User interface change data
Content starts
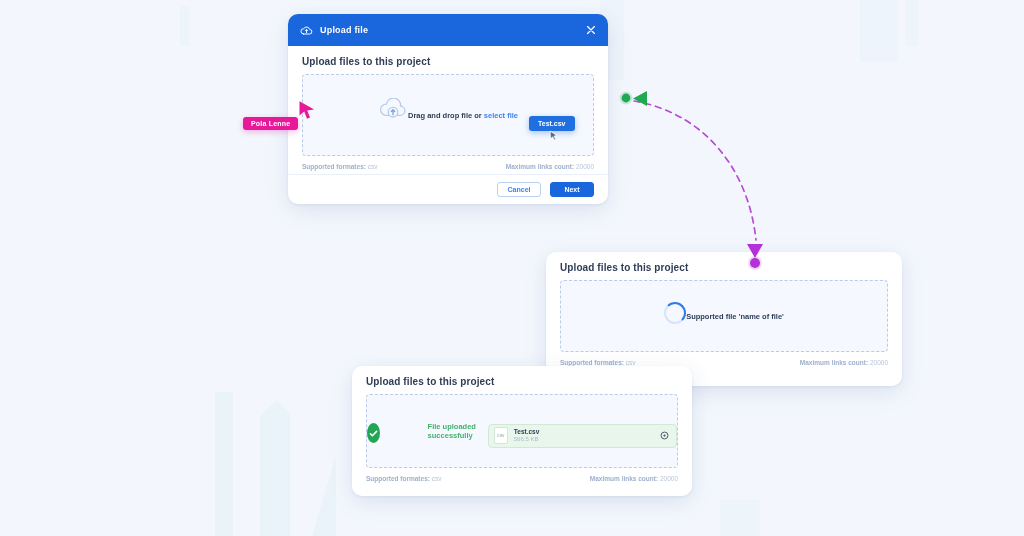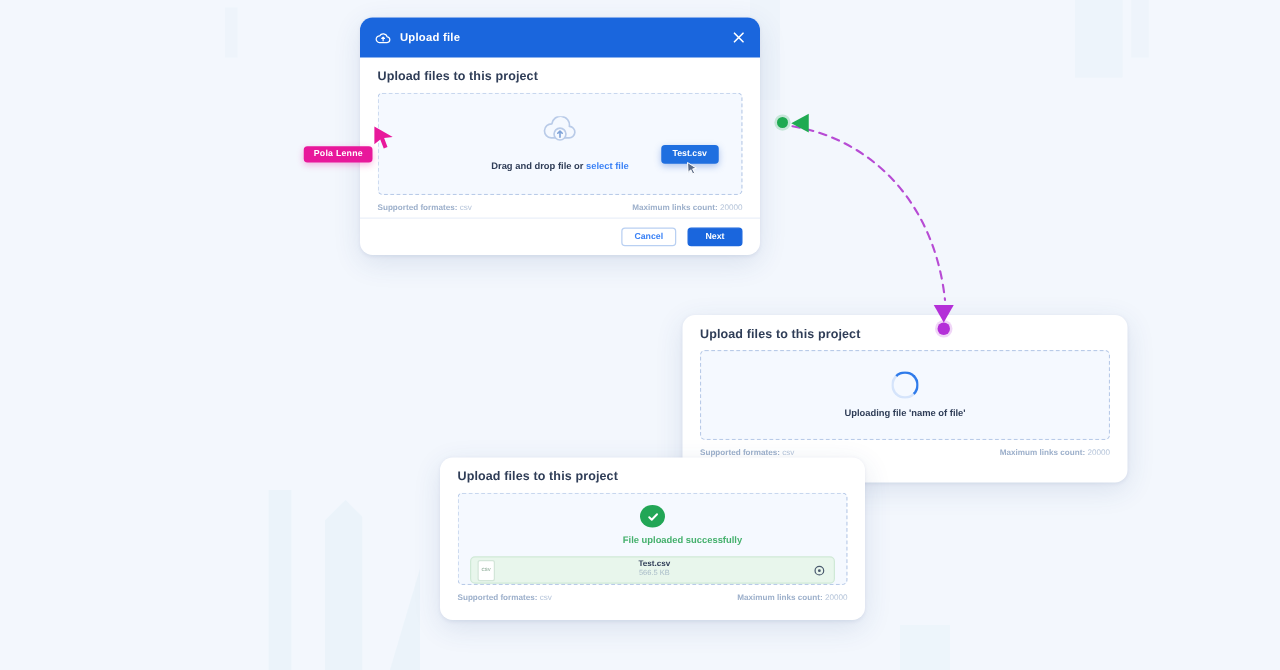--- a/index.html
+++ b/index.html
@@ -55,22 +55,22 @@
   .panel-body { padding: 10px 14px 0 14px; }
   .panel-heading {
     font-size: 10px; font-weight: 700; color: #2f3d57;
     margin-bottom: 7px; letter-spacing: .1px;
   }
   .dropzone {
     border: 1px dashed #b9cbe8;
     border-radius: 4px;
     background: #f5f9ff;
     position: relative;
-    display: flex; flex-direction: column;
-    align-items: center; justify-content: center; text-align: center;
+    display: flex; flex-direction: row;
+    align-items: center; justify-content: center;
   }
   #panel-upload .dropzone { height: 82px; }
   .dz-icon { margin-bottom: 6px; }
   .dz-text { font-size: 7.5px; color: #2f3d57; font-weight: 600; }
   .dz-text .link { color: #3b82f6; }
 
   .meta-row {
     display: flex; justify-content: space-between;
     font-size: 6.5px; color: #9db0cb; font-weight: 600;
     padding-top: 7px;
@@ -256,21 +256,21 @@
     <circle cx="755" cy="263" r="5" fill="#b430d8"></circle>
     <path d="M747 244 L763 244 L755 258 Z" fill="#b430d8"></path>
   </svg>
 
   <div class="card" id="panel-uploading">
     <div class="panel-body">
       <div class="panel-heading">Upload files to this project</div>
 
       <div class="dropzone">
         <div class="spinner"></div>
-        <div class="uploading-text">Uploading file 'name of file'</div>
+        <div class="uploading-text">Supported file 'name of file'</div>
       </div>
 
       <div class="meta-row">
         <div>
           <span>Supported formates:</span>
           <span class="v">csv</span>
         </div>
         <div>
           <span>Maximum links count:</span>
           <span class="v">20000</span>

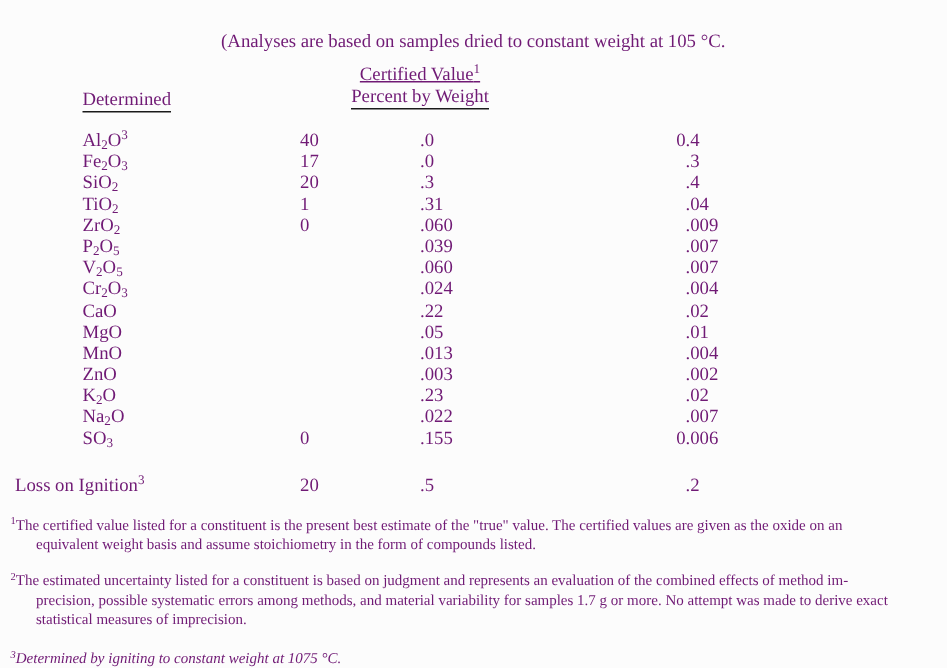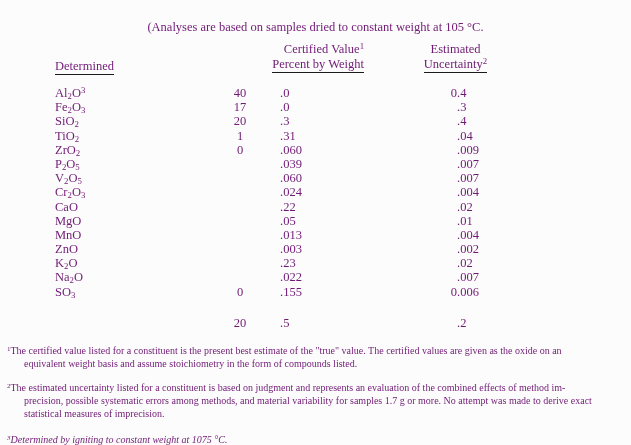--- a/index.html
+++ b/index.html
@@ -7,27 +7,27 @@
     position:relative;width:631px;height:445px;overflow:hidden;
     background:#fcfcfc;color:#701a75;
     font-family:"Liberation Serif","DejaVu Serif",serif;font-size:12.5px;margin-top:16px;
   }
   sub{font-size:70%;vertical-align:-0.25em;line-height:0;}
   sup{font-size:70%;vertical-align:0.5em;line-height:0;}
   .title{position:absolute;top:4px;left:0;width:100%;text-align:center;line-height:15px;}
   .thead{position:absolute;top:26px;left:0;width:631px;height:34px;}
   .h-line{line-height:15px;}
   .h-const{position:absolute;left:55px;bottom:1px;}
-  .h-val{position:absolute;left:196px;width:168px;text-align:right;}
+  .h-val{position:absolute;left:196px;width:168px;text-align:center;text-decoration:underline;}
   .h-unc{position:absolute;left:373px;width:165px;text-align:center;}
   .u{border-bottom:1.4px solid #1a1a1a;display:inline-block;padding-bottom:0;}
   .rows{position:absolute;top:70px;left:0;width:554px;}
   .row{position:relative;height:14.2px;line-height:14.2px;}
   .c-name{position:absolute;left:55px;}
-  .v-int{position:absolute;left:200px;width:80px;text-align:center;}
+  .v-int{position:absolute;left:200px;width:80px;text-align:left;}
   .v-frac{position:absolute;left:280px;}
   .u-int{position:absolute;left:377px;width:80px;text-align:right;}
   .u-frac{position:absolute;left:457px;}
   .loi{position:absolute;top:299px;left:0;width:631px;}
   .loi .row{height:16px;line-height:16px;}
   .loi .c-name{left:10px;}
   #footnotes{position:absolute;top:0;left:0;width:631px;height:327px;}
   .footnote{position:absolute;left:7px;font-size:10px;line-height:12.9px;}
   .footnote:nth-child(1){top:329px;}
   .footnote:nth-child(2){top:366px;}
@@ -43,24 +43,20 @@
   <div class="title">(Analyses are based on samples dried to constant weight at 105 °C.</div>
 
   <div class="thead">
     <span class="h-const u">Determined</span>
 
     <div class="h-val">
       <div class="h-line"><span>Certified Value</span><sup>1</sup></div>
       <div class="h-line"><span class="u">Percent by Weight</span></div>
     </div>
 
-    <div class="h-unc">
-      <div class="h-line"><span>Estimated</span></div>
-      <div class="h-line"><span class="u"><span>Uncertainty</span><sup>2</sup></span></div>
-    </div>
   </div>
 
   <div id="rows" class="rows">
       <div class="row">
         <span class="c-name">Al<sub>2</sub>O<sup>3</sup></span>
         <span class="v-int">40</span>
         <span class="v-frac">.0</span>
         <span class="u-int">0</span>
         <span class="u-frac">.4</span>
       </div>
@@ -159,20 +155,21 @@
         <span class="c-name">SO<sub>3</sub></span>
         <span class="v-int">0</span>
         <span class="v-frac">.155</span>
         <span class="u-int">0</span>
         <span class="u-frac">.006</span>
       </div>
     </div>
 
   <div id="loi" class="loi">
       <div class="row">
+        <span class="c-name">Loss on Ignition<sup>3</sup></span>
         <span class="v-int">20</span>
         <span class="v-frac">.5</span>
         <span class="u-int"></span>
         <span class="u-frac">.2</span>
       </div>
     </div>
 
   <div id="footnotes">
       <div class="footnote">
         <div class="fn-line"><sup>1</sup>The certified value listed for a constituent is the present best estimate of the "true" value.  The certified values are given as the oxide on an</div>

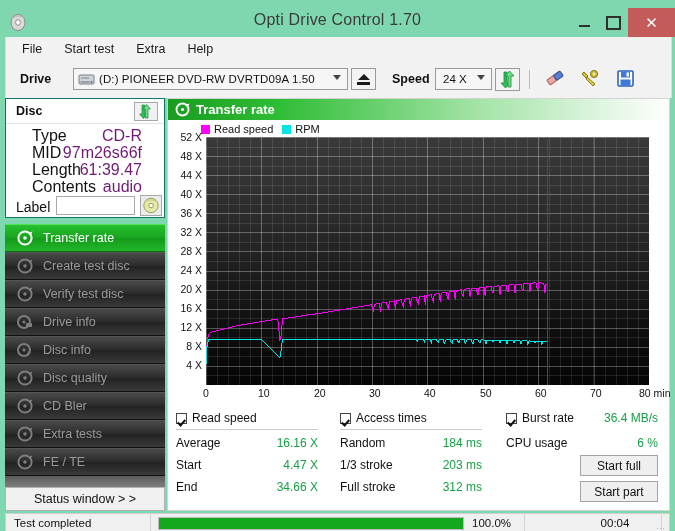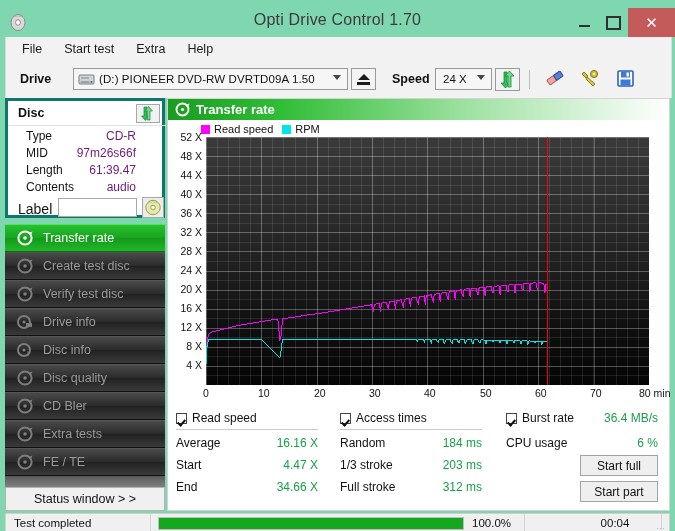--- a/index.html
+++ b/index.html
@@ -74,26 +74,26 @@
   .tbtn.flat{background:transparent;border:none;}
   .btn-refresh{left:489px;}
   .btn-erase{left:538px;}
   .btn-tools{left:573px;}
   .btn-save{left:608px;}
   .tbsep{position:absolute;left:523px;top:10px;width:1px;height:19px;background:#bdbdbd;}
   
   .sidebar{position:absolute;left:5px;top:90px;width:160px;height:413px;}
   .disc-box{
     position:absolute;left:0;top:0;width:160px;height:120px;
-    background:#fff;border:3px solid #0f766e;box-sizing:border-box;
+    background:#fff;border:1px solid #0f766e;box-sizing:border-box;
   }
   .disc-head{position:absolute;left:0;top:0;width:158px;height:24px;border-bottom:1px solid #e2e2e2;}
   .disc-head .t{position:absolute;left:10px;top:5px;font-size:12.5px;font-weight:bold;color:#111;}
   .disc-head .rbtn{position:absolute;right:6px;top:3px;width:24px;height:19px;background:#f1f1f1;border:1px solid #a8a8a8;box-sizing:border-box;}
-  .disc-row{position:absolute;left:8px;width:128px;height:17px;font-size:12px;}
+  .disc-row{position:absolute;left:16px;width:128px;height:17px;font-size:16px;}
   .disc-row .k{position:absolute;left:10px;top:0;color:#111;}
   .disc-row .v{position:absolute;right:8px;top:0;color:#701a75;}
   .label-row{position:absolute;left:0;top:97px;width:158px;height:22px;}
   .label-row .k{position:absolute;left:10px;top:3px;font-size:14px;color:#111;}
   .label-input{position:absolute;left:50px;top:0px;width:79px;height:19px;background:#fff;border:1px solid #a9a9a9;box-sizing:border-box;}
   .label-btn{position:absolute;left:134px;top:-1px;width:22px;height:21px;background:#ececec;border:1px solid #a8a8a8;box-sizing:border-box;}
   .navlist{position:absolute;left:0;top:126px;width:160px;}
   .navitem{
     position:relative;width:160px;height:28px;margin-bottom:0px;
     background:linear-gradient(to bottom,#4a4a4a 0%,#2b2b2b 48%,#222 52%,#3a3a3a 100%);

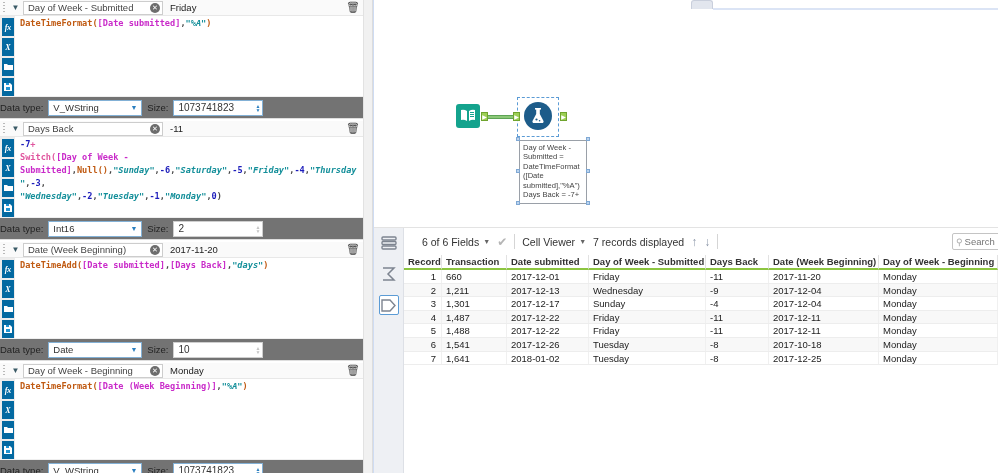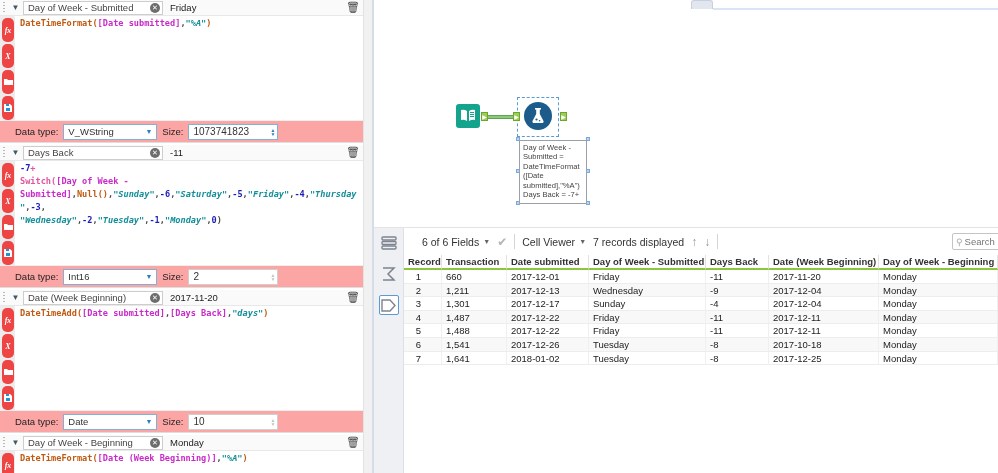--- a/index.html
+++ b/index.html
@@ -25,30 +25,30 @@
   .namebox input{border:none;outline:none;flex:1;min-width:0;font-size:9.5px;color:#444;
     font-family:"Liberation Sans",sans-serif;background:transparent}
   .clearbtn{width:10px;height:10px;border-radius:50%;background:#6d6d6d;color:#fff;
     font-size:7px;line-height:10px;text-align:center;cursor:pointer;flex:none}
   .preview{flex:1;padding-left:7px;font-size:9.5px;color:#222;overflow:hidden;white-space:nowrap}
   .trash{width:20px;text-align:center;color:#3c3c3c;font-size:11px;cursor:pointer}
 
   .editor{display:flex;border-bottom:1px solid #efefef;background:#fff}
   .istrip{width:15px;flex:none;background:#ececec;padding:2px 0 0 1px;display:flex;
     flex-direction:column;gap:2px;align-items:center}
-  .iicon{width:12px;height:24px;background:#ef4444;color:#fff;border-radius:5px;
+  .iicon{width:12px;height:18px;background:#0369a1;color:#fff;border-radius:0;
     display:flex;align-items:center;justify-content:center;cursor:pointer;
     font:italic bold 8px "Liberation Serif",serif}
   .code{flex:1;padding:1px 3px 2px 5px;font-family:"DejaVu Sans Mono",monospace;
     font-size:8.6px;line-height:1.5;white-space:pre-wrap;word-break:break-word;font-weight:bold}
   .tk-fn{color:#c05a12}.tk-field{color:#c92ac9}.tk-str{color:#148f9a;font-style:italic}
   .tk-num{color:#1d1dbb}.tk-op{color:#e0559e}.tk-pl{color:#444}
 
-  .xfoot{height:22px;display:flex;align-items:center;background:#fca5a5;
-    padding-left:15px;gap:5px;border-bottom:1px solid #dedede}
+  .xfoot{height:22px;display:flex;align-items:center;background:#737373;
+    gap:5px;border-bottom:1px solid #dedede}
   .lbl{font-size:9.5px;color:#222}
   .dd{width:94px;height:16px;border:1px solid #83b1d6;background:#fff;display:flex;
     align-items:center;justify-content:space-between;padding:0 4px;font-size:9.5px;cursor:pointer}
   .dd .caret{color:#2b7fc0;font-size:7px}
   .sizebox{width:90px;height:16px;border:1px solid #83b1d6;background:#fff;display:flex;
     align-items:center;padding-left:4px}
   .sizebox input{border:none;outline:none;width:62px;font-size:10px;color:#333;
     font-family:"Liberation Sans",sans-serif;background:transparent}
   .spin{margin-left:auto;margin-right:2px;display:flex;flex-direction:column;line-height:4px}
   .spin span{font-size:5px;color:#2b7fc0;cursor:pointer}
@@ -107,21 +107,21 @@
   .search input{border:none;outline:none;width:44px;font-size:9.5px;color:#888;
     font-family:"Liberation Sans",sans-serif}
   .grid{flex:1;overflow:hidden;background:#fff}
   .ghead{display:flex;height:15px;background:#fff;font-weight:bold}
   .hcell{flex:none;padding:1px 0 0 4px;border-right:1px solid #e2e2e2;
     border-bottom:2px solid #8cc540;font-size:9.5px;white-space:nowrap;overflow:hidden;cursor:pointer}
   .trow{display:flex;height:13.6px;border-bottom:1px solid #ededed;cursor:default}
   .trow.alt{background:#f8f8f8}
   .cell{flex:none;padding:1px 0 0 4px;border-right:1px solid #f0f0f0;font-size:9.5px;
     white-space:nowrap;overflow:hidden;color:#222}
-  .c0{width:38px;text-align:right;padding-right:20px}
+  .c0{width:38px;text-align:right;padding-right:5px}
   .c1{width:65px}.c2{width:82px}.c3{width:117px}.c4{width:63px}.c5{width:110px}
   .c6{flex:1;min-width:100px}
 </style>
 </head>
 <body>
 
 <div class="app">
 
   <div class="left">
     <div id="xblocks">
Content ends
#### [Required action]
Look at the records above. Copy every line where the string "right" occurs.

#### [Solved exercise]
-  .h-val{position:absolute;left:196px;width:168px;text-align:right;}
   .u-int{position:absolute;left:377px;width:80px;text-align:right;}
   .disc-head .rbtn{position:absolute;right:6px;top:3px;width:24px;height:19px;background:#f1f1f1;border:1px solid #a8a8a8;box-sizing:border-box;}
   .disc-row .v{position:absolute;right:8px;top:0;color:#701a75;}
   .spin{margin-left:auto;margin-right:2px;display:flex;flex-direction:column;line-height:4px}
   .hcell{flex:none;padding:1px 0 0 4px;border-right:1px solid #e2e2e2;
   .cell{flex:none;padding:1px 0 0 4px;border-right:1px solid #f0f0f0;font-size:9.5px;
-  .c0{width:38px;text-align:right;padding-right:20px}
+  .c0{width:38px;text-align:right;padding-right:5px}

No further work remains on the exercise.